O general também declarou à PF que ele e o então comandante da Aeronáutica, Carlos de Almeida Baptista Júnior, se posicionaram veementemente contra a proposta de golpe, enquanto o almirante Almir Garnier, da Marinha, teria demonstrado disposição em apoiar a ideia. “Que acredita, pelo que se recorda, que o almirante Garnier teria se colocado à disposição do presidente da República”, consta no depoimento.
A divergência entre os relatos de Freire Gomes e Baptista Júnior sobre a gravidade das reuniões é um dos principais pontos de atenção para o STF. O brigadeiro da Aeronáutica, que também será ouvido como testemunha, teve seu depoimento adiado para quarta-feira (21), por estar fora do país.
Freire Gomes também negou ter ameaçado prender Bolsonaro, conforme relatado por Baptista Júnior à PF. Segundo o brigadeiro, o general teria dito que, caso o então presidente insistisse em avançar com o plano golpista, seria obrigado a dar-lhe voz de prisão.
Trama golpista no banco dos réus
O depoimento de Freire Gomes faz parte da fase de oitivas do processo que apura a atuação do chamado “núcleo central” da trama golpista, iniciado nesta semana pelo STF. Ao todo, mais de 80 testemunhas devem ser ouvidas ao longo de duas semanas.
Entre os réus estão Jair Bolsonaro, Alexandre Ramagem (deputado e ex-diretor da Abin), Almir Garnier (ex-comandante da Marinha), Anderson Torres, Augusto Heleno, Mauro Cid, Paulo Sérgio Nogueira e Walter Braga Netto. Eles respondem por crimes como organização criminosa armada, tentativa de abolição violenta do Estado Democrático de Direito, golpe de Estado e outros. As penas somadas podem ultrapassar 40 anos de prisão.

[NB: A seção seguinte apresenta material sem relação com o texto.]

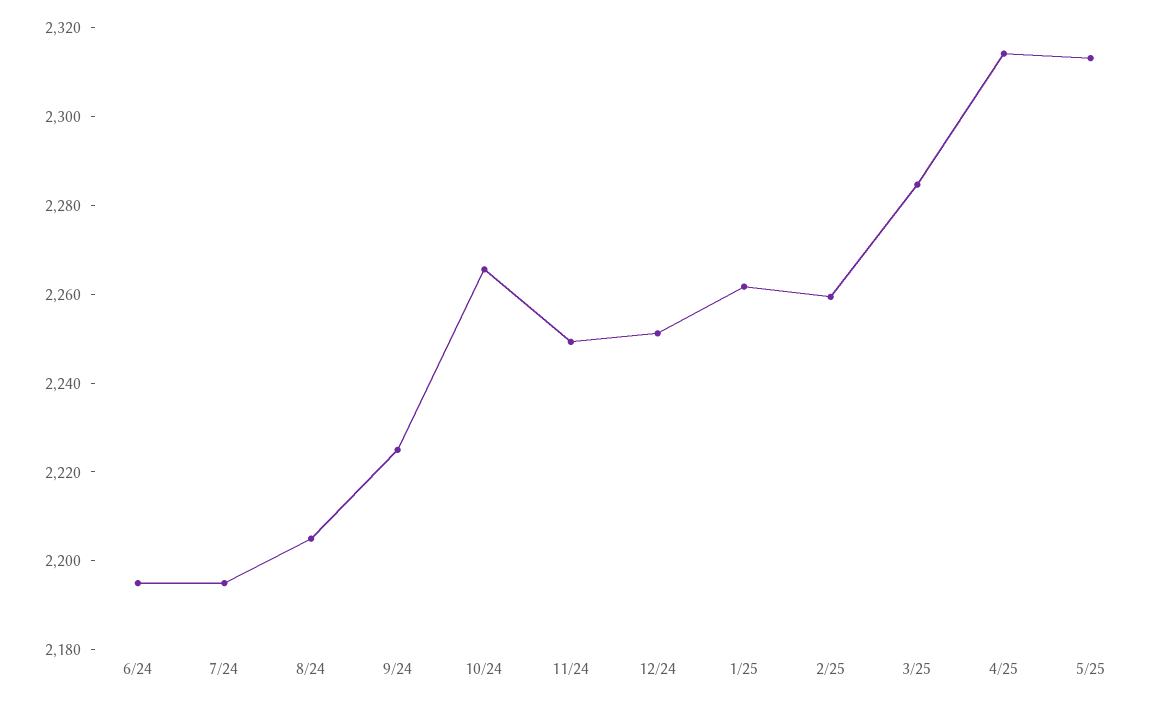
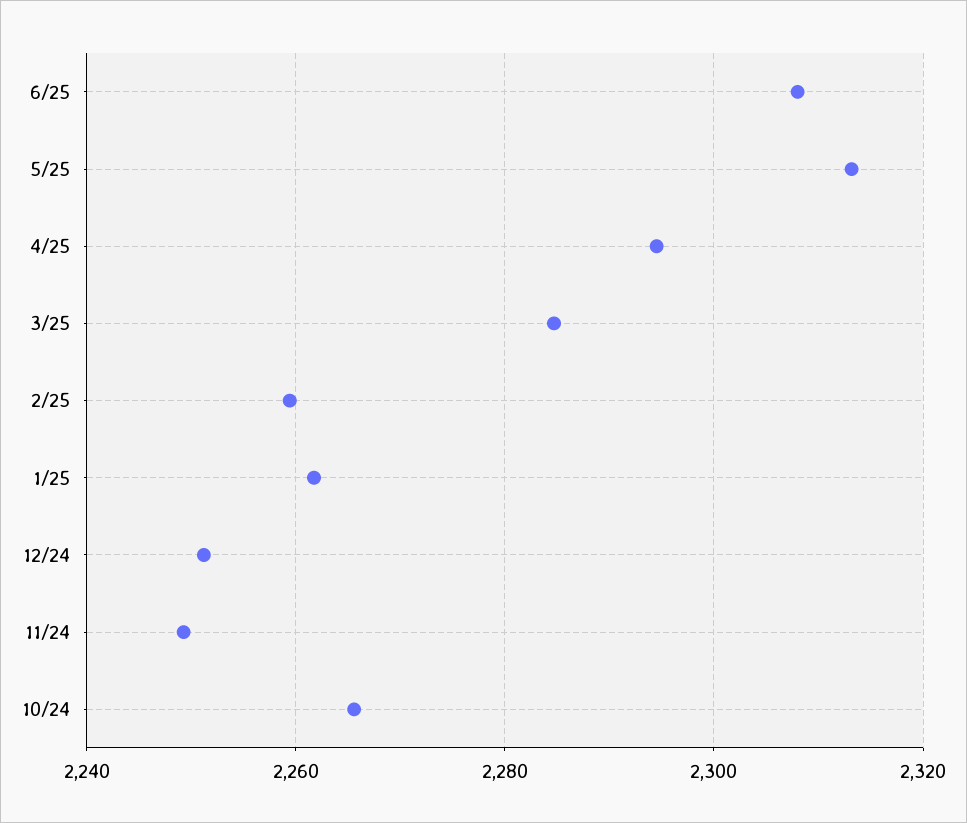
6/24: 2195 -> none
7/24: 2195 -> none
8/24: 2205 -> none
9/24: 2225 -> none
4/25: 2315 -> 2294
6/25: none -> 2308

A primeira rodada de depoimentos ocorre por videoconferência e é acompanhada pelas defesas e por representantes da PGR. Jornalistas credenciados e advogados podem assistir às oitivas presencialmente no plenário da Primeira Turma, mas gravações estão proibidas, em respeito ao artigo 210 do Código de Processo Penal, que impede que testemunhas acompanhem os relatos umas das outras.
O depoimento do general Freire Gomes era um dos mais aguardados. Para a acusação, ele ajudaria a consolidar a tese de que Bolsonaro buscou apoio das Forças Armadas para invalidar o resultado das eleições. Já para as defesas, seria uma oportunidade de explorar possíveis contradições e enfraquecer a narrativa do golpe.